:: Work task ::
Copy every record below, exactly as written.

:: Given records ::
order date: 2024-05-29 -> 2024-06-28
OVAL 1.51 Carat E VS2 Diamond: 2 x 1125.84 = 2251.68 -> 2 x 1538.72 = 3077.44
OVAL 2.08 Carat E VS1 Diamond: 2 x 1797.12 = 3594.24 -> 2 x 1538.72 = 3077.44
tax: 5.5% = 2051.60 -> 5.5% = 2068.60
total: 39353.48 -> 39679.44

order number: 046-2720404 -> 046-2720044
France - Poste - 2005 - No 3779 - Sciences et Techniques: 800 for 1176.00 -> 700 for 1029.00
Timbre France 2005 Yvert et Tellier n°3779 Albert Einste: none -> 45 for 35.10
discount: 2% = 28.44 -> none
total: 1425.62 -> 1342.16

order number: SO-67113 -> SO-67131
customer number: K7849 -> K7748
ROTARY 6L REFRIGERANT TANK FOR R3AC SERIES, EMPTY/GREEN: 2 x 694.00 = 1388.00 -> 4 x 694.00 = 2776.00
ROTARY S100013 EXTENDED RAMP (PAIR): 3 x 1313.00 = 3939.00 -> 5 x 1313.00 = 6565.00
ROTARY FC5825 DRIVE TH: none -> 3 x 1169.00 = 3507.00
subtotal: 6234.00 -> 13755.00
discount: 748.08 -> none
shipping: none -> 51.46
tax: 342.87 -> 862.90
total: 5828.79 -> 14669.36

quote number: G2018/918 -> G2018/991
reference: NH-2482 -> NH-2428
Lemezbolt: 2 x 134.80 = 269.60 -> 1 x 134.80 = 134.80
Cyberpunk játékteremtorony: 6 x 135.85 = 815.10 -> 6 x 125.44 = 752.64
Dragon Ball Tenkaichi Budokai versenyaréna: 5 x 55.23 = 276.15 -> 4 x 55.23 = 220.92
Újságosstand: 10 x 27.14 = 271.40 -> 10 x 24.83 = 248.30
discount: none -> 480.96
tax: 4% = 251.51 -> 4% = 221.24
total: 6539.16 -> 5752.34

:: Solution to this exercise ::
order date: 2024-05-29 -> 2024-06-28
OVAL 1.51 Carat E VS2 Diamond: 2 x 1125.84 = 2251.68 -> 2 x 1538.72 = 3077.44
OVAL 2.08 Carat E VS1 Diamond: 2 x 1797.12 = 3594.24 -> 2 x 1538.72 = 3077.44
tax: 5.5% = 2051.60 -> 5.5% = 2068.60
total: 39353.48 -> 39679.44

order number: 046-2720404 -> 046-2720044
France - Poste - 2005 - No 3779 - Sciences et Techniques: 800 for 1176.00 -> 700 for 1029.00
Timbre France 2005 Yvert et Tellier n°3779 Albert Einste: none -> 45 for 35.10
discount: 2% = 28.44 -> none
total: 1425.62 -> 1342.16

order number: SO-67113 -> SO-67131
customer number: K7849 -> K7748
ROTARY 6L REFRIGERANT TANK FOR R3AC SERIES, EMPTY/GREEN: 2 x 694.00 = 1388.00 -> 4 x 694.00 = 2776.00
ROTARY S100013 EXTENDED RAMP (PAIR): 3 x 1313.00 = 3939.00 -> 5 x 1313.00 = 6565.00
ROTARY FC5825 DRIVE TH: none -> 3 x 1169.00 = 3507.00
subtotal: 6234.00 -> 13755.00
discount: 748.08 -> none
shipping: none -> 51.46
tax: 342.87 -> 862.90
total: 5828.79 -> 14669.36

quote number: G2018/918 -> G2018/991
reference: NH-2482 -> NH-2428
Lemezbolt: 2 x 134.80 = 269.60 -> 1 x 134.80 = 134.80
Cyberpunk játékteremtorony: 6 x 135.85 = 815.10 -> 6 x 125.44 = 752.64
Dragon Ball Tenkaichi Budokai versenyaréna: 5 x 55.23 = 276.15 -> 4 x 55.23 = 220.92
Újságosstand: 10 x 27.14 = 271.40 -> 10 x 24.83 = 248.30
discount: none -> 480.96
tax: 4% = 251.51 -> 4% = 221.24
total: 6539.16 -> 5752.34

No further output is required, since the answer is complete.